_Activity_:
Reproduce word for word every line of the entries below, from the line containing "<p>If you have" through the final line, and nothing else.

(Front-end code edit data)
■ ■ ■

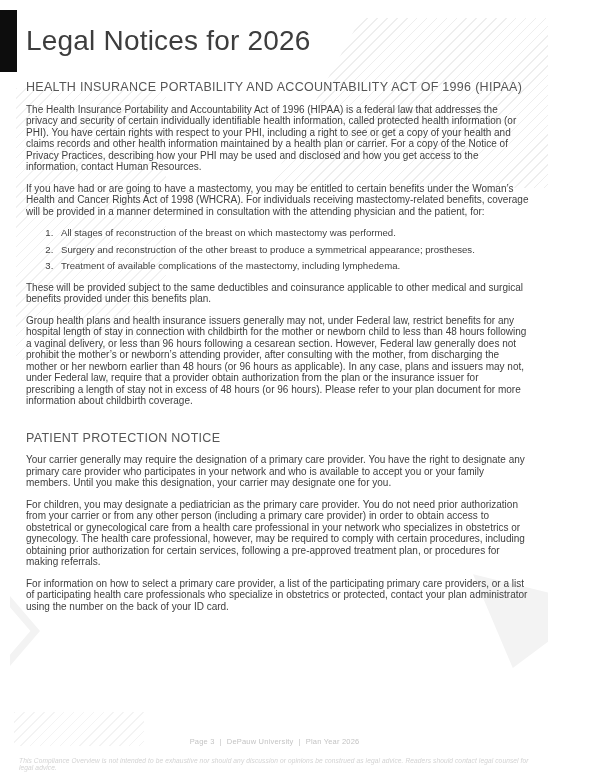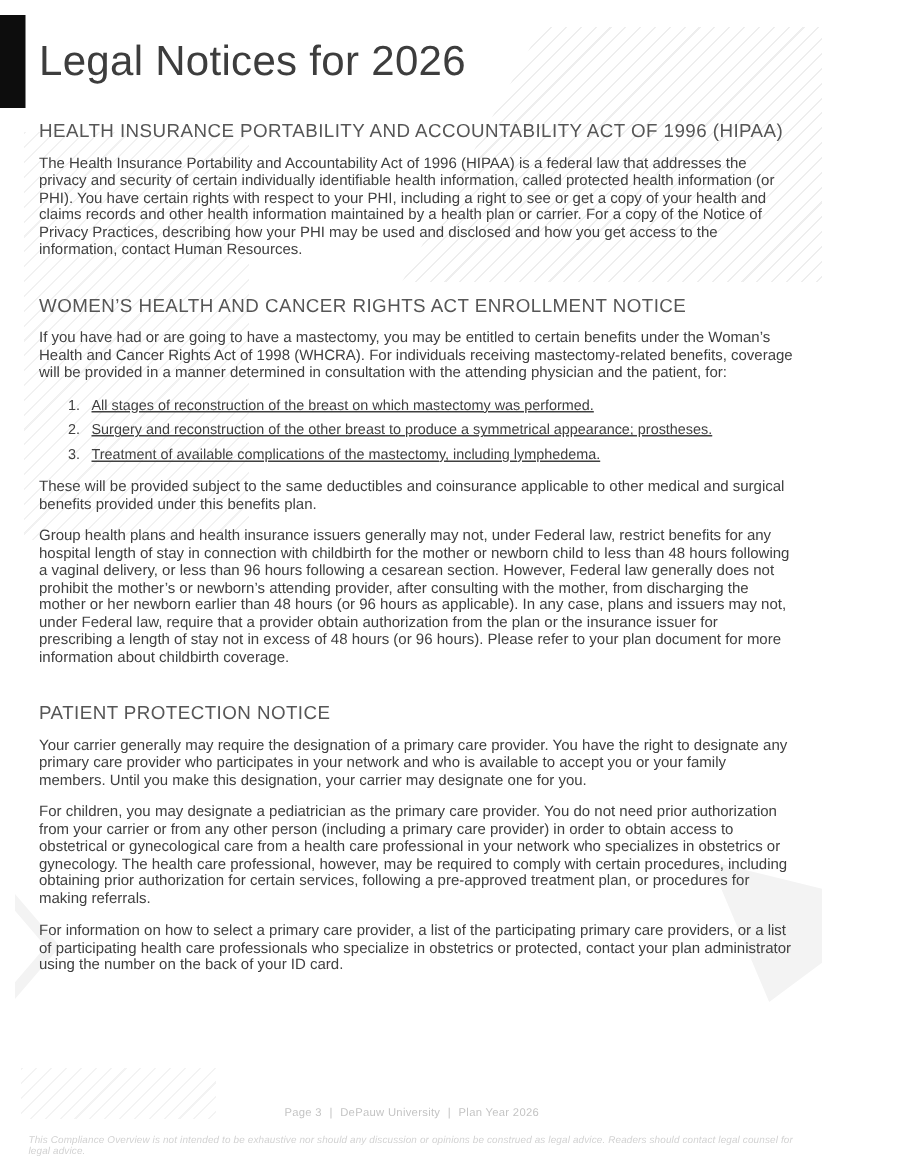--- a/index.html
+++ b/index.html
@@ -85,21 +85,20 @@
   .section ol {
     margin: 2px 0 10px 0;
     padding: 0 0 0 30px;
   }
   .section ol li {
     font-size: 9.6px;
     line-height: 11.5px;
     margin-bottom: 5px;
     padding-left: 5px;
     color: #404040;
-    text-decoration: underline;
   }
   
   .footer {
     position: absolute;
     left: 19px; right: 18px;
     top: 737px;
   }
   .footer-meta {
     font-size: 7.5px;
     color: #c4c4c4;
@@ -132,21 +131,20 @@
   </div>
 
   <div class="content">
 
     <div class="section first">
       <h2>HEALTH INSURANCE PORTABILITY AND ACCOUNTABILITY ACT OF 1996 (HIPAA)</h2>
       <p>The Health Insurance Portability and Accountability Act of 1996 (HIPAA) is a federal law that addresses the privacy and security of certain individually identifiable health information, called protected health information (or PHI). You have certain rights with respect to your PHI, including a right to see or get a copy of your health and claims records and other health information maintained by a health plan or carrier. For a copy of the Notice of Privacy Practices, describing how your PHI may be used and disclosed and how you get access to the information, contact Human Resources.</p>
     </div>
 
     <div class="section">
-      <h2>WOMEN’S HEALTH AND CANCER RIGHTS ACT ENROLLMENT NOTICE</h2>
       <p>If you have had or are going to have a mastectomy, you may be entitled to certain benefits under the Woman’s Health and Cancer Rights Act of 1998 (WHCRA). For individuals receiving mastectomy-related benefits, coverage will be provided in a manner determined in consultation with the attending physician and the patient, for:</p>
       <ol>
         <li>All stages of reconstruction of the breast on which mastectomy was performed.</li>
         <li>Surgery and reconstruction of the other breast to produce a symmetrical appearance; prostheses.</li>
         <li>Treatment of available complications of the mastectomy, including lymphedema.</li>
       </ol>
       <p>These will be provided subject to the same deductibles and coinsurance applicable to other medical and surgical benefits provided under this benefits plan.</p>
     </div>
 
     <div class="section">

■ ■ ■

_Response area_:
       <p>If you have had or are going to have a mastectomy, you may be entitled to certain benefits under the Woman’s Health and Cancer Rights Act of 1998 (WHCRA). For individuals receiving mastectomy-related benefits, coverage will be provided in a manner determined in consultation with the attending physician and the patient, for:</p>
       <ol>
         <li>All stages of reconstruction of the breast on which mastectomy was performed.</li>
         <li>Surgery and reconstruction of the other breast to produce a symmetrical appearance; prostheses.</li>
         <li>Treatment of available complications of the mastectomy, including lymphedema.</li>
       </ol>
       <p>These will be provided subject to the same deductibles and coinsurance applicable to other medical and surgical benefits provided under this benefits plan.</p>
     </div>
 
     <div class="section">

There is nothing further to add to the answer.